Competing under the nom de plume 'ch46', I finished 10th out of about 70 academic and company teams.

The requirement of this contest was to produce estimated quantiles of electricity demand for the eight load zones in ISO New England (ISONE), as well as two aggregated zones: Massachusetts, and the entire ISO.

Load and weather data was from ISONE, although one had the option to supplement it. I chose not to, competing in the defined track.

The evaluation metric was the so-called pinball loss, averaged over all quantiles. It is defined below, where $\tau$ is the target quantile:

$\begin{aligned} F_{\tau}(y,\hat{y}) & = (y - \hat{y}) \tau \hspace{1cm}\textrm{ if } y \geq \hat{y} \\\ & = (\hat{y} - y) (1 - \tau) \textrm{ if } \hat{y} > y \end{aligned}$

Accurate temperature estimates are a requirement for accurate load estimates. I estimated temperature quantiles by estimating mean and variance of temperature, where variance was the squared residuals of the mean prediction:

$\sigma_{temp}^{2} = (temp - \hat{temp})^{2}$

From those predictions I estimated quantiles of temperature, e.g for the 90th quantile:

$q90_{temp} = \hat{mu_{temp}} + qnorm(0.90)*\hat{\sigma_{temp}}$

This methodology assumes that conditional mean and conditional median are the same. More generally, it assumes temperature is normally-distributed. I did not check these assumptions, primarily I was concerned with getting some measurement of dispersion. These assumptions may be valid for temperature; they almost certainly aren't for load.

I modeled temperature using xgboost and gamboost. For a still unknown reason I got slightly better validation results using gamboost.

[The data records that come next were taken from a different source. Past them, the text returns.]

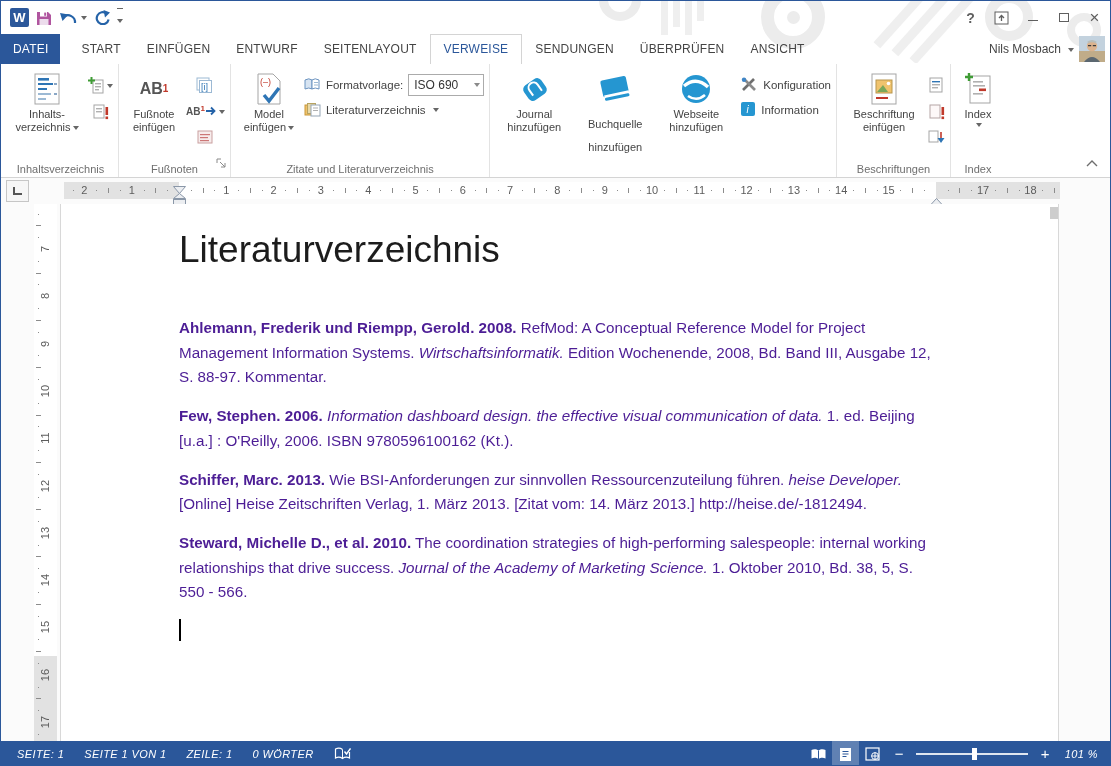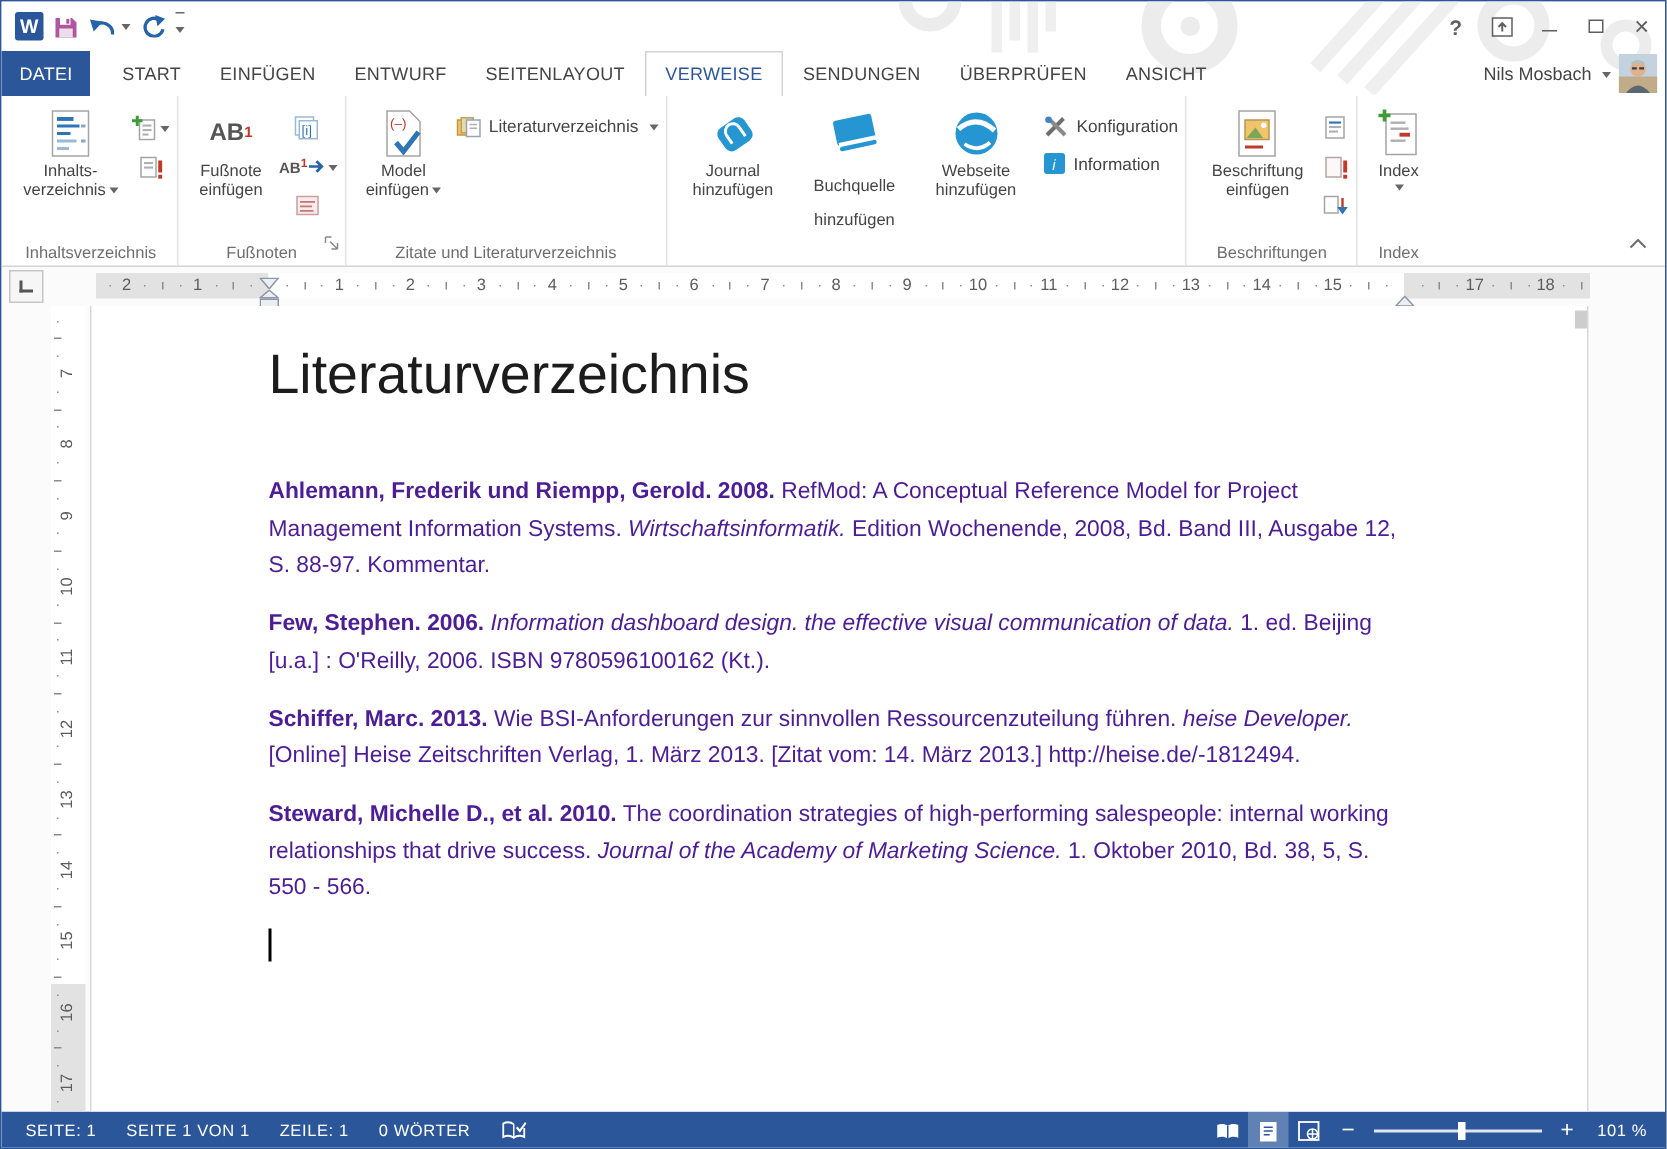--- a/index.html
+++ b/index.html
@@ -282,6 +282,19 @@
         <span><span>einfügen</span><span class="caret"></span></span>
       </div>
       <div class="smallcol">
+        <span class="srow">
+          <svg width="17" height="15">
+              <path d="M1 3 q4 -2.4 7 0 v9 q-3 -2 -7 0 z" fill="#d7e4f2" stroke="#6b93c0"></path>
+              <path d="M15 3 q-4 -2.4 -7 0 v9 q3 -2 7 0 z" fill="#fff" stroke="#6b93c0"></path>
+              <rect x="10" y="5" width="4" height="1" fill="#9cb9d4"></rect>
+              <rect x="10" y="7.5" width="4" height="1" fill="#9cb9d4"></rect>
+            </svg>
+          <span>Formatvorlage:</span>
+          <span class="combo">
+            <span>ISO 690</span>
+            <span class="caret" style="border-top-color:#8a8a8a;"></span>
+          </span>
+        </span>
         <span class="srow">
           <svg width="17" height="15">
               <rect x="1" y="3" width="8" height="10" fill="#f0c36d" stroke="#c99739"></rect>

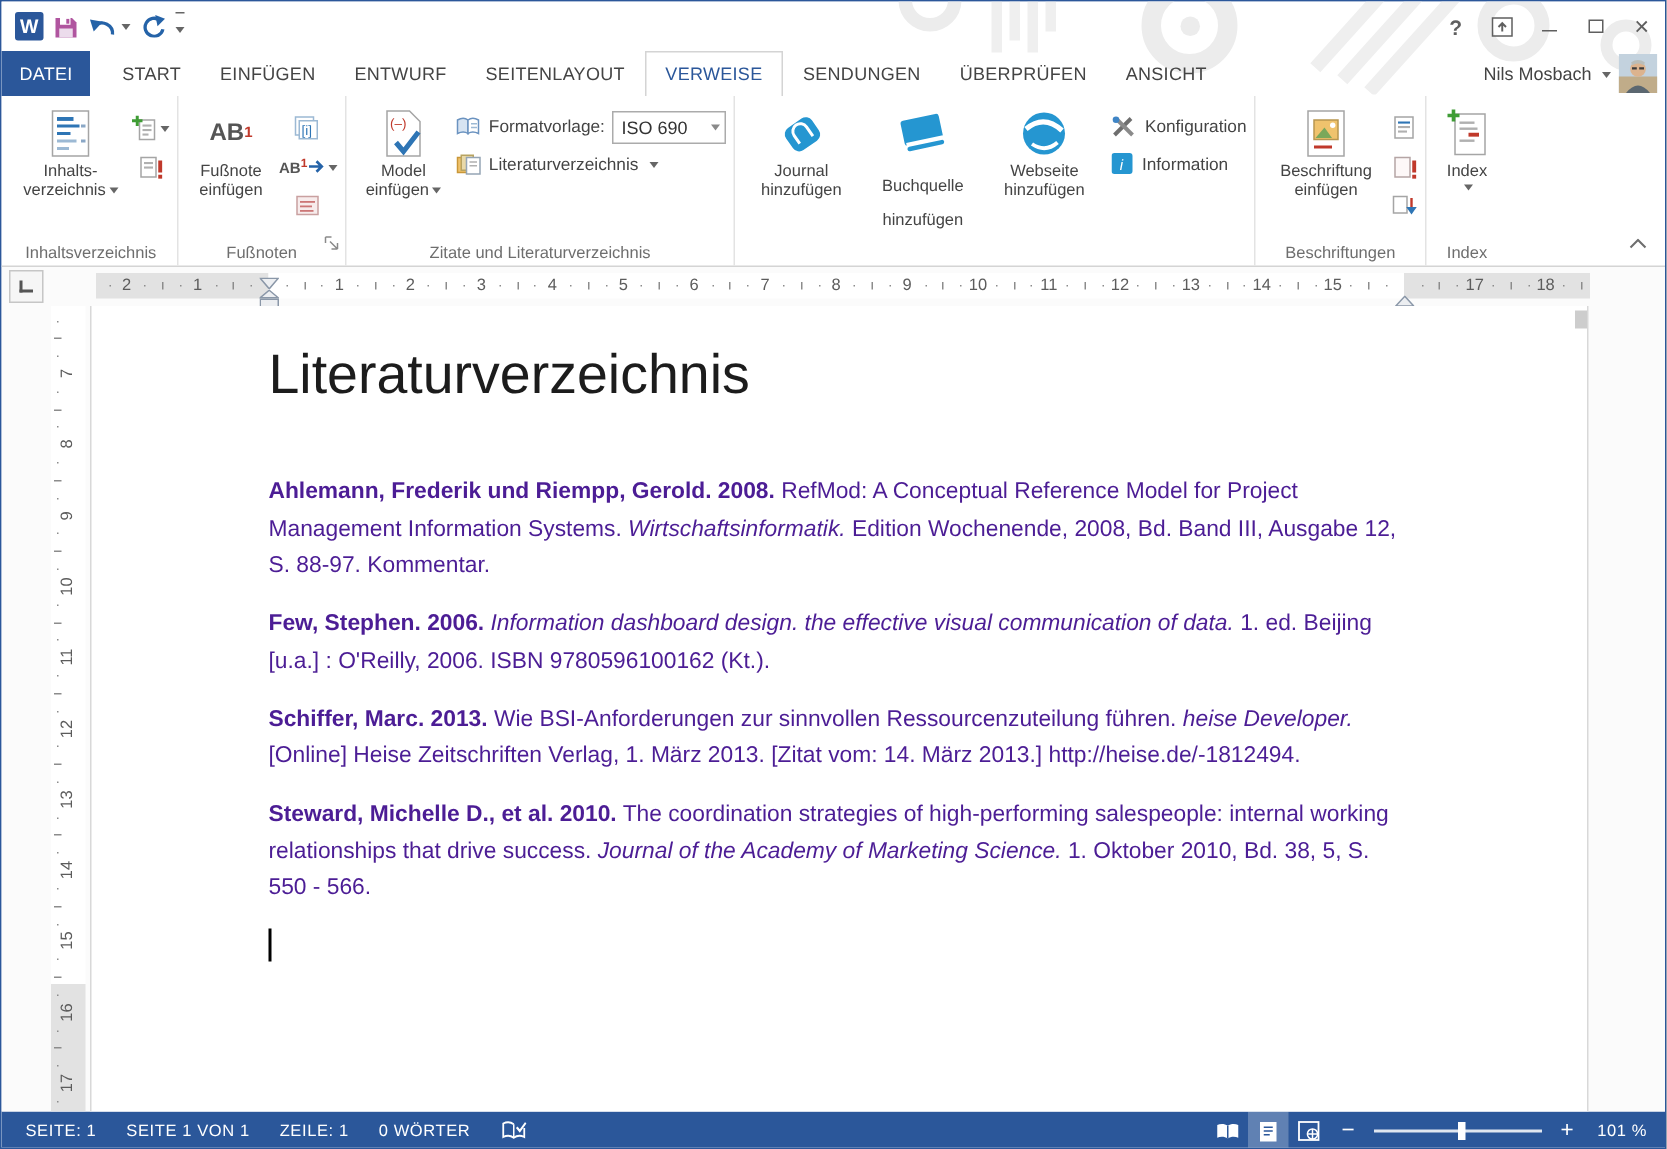--- a/index.html
+++ b/index.html
@@ -82,7 +82,7 @@
   .caret-bar { position:absolute; left:0; top:0; width:2px; height:22px; background:#000; }
 
   
-  .statusbar { height:26px; background:#2b579a; display:flex; align-items:center; color:#fff; font-size:11px; letter-spacing:.4px; padding-left:6px; }
+  .statusbar { height:26px; background:#2b579a; display:flex; align-items:center; color:#fff; font-size:11px; letter-spacing:.4px; padding-left:6px;font-style:italic; }
   .sitem { padding:0 10px; line-height:26px; white-space:nowrap; }
   .sicon { display:flex; align-items:center; padding:0 10px; }
   .sright { margin-left:auto; display:flex; align-items:center; }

To model load I tried a few different algorithms; please see the source code for details. What worked best was to model mean load with xgboost, then feed that model the estimated temperature quantiles to generate load quantiles. That model is specified as 'gt' in the source code.

I spent many hours trying to find explanatory variables, mostly interaction terms, that would enhance performance. In the end both the temperature and load models contained a modest number of variables. Those specifications may be found in the yaml configuration files in extdata (inst/extdata).

Installation

devtools::install_github('tvwallace/gefcom17model')

Example

library(gefcom17Model)

# Assuming you have a directory structure like mine
gen_cfg = '~/gefcom17/config/gen_and_dates_cfg.yaml'
wx_cfg = '~/gefcom17/config/wx_cfg.yaml'
ld_cfg = '~/gefcom17/config/load_cfg.yaml'

# one time
get_isone_smd_data(2017, 2020, '~/gefcom17/smd_data')
combine_isone_data(gen_cfg)
clean_isone_data(gen_cfg)

# lather, rinse, repeat
model_temperature(wx_cfg, gen_cfg)
model_load(ld_cfg, gen_cfg)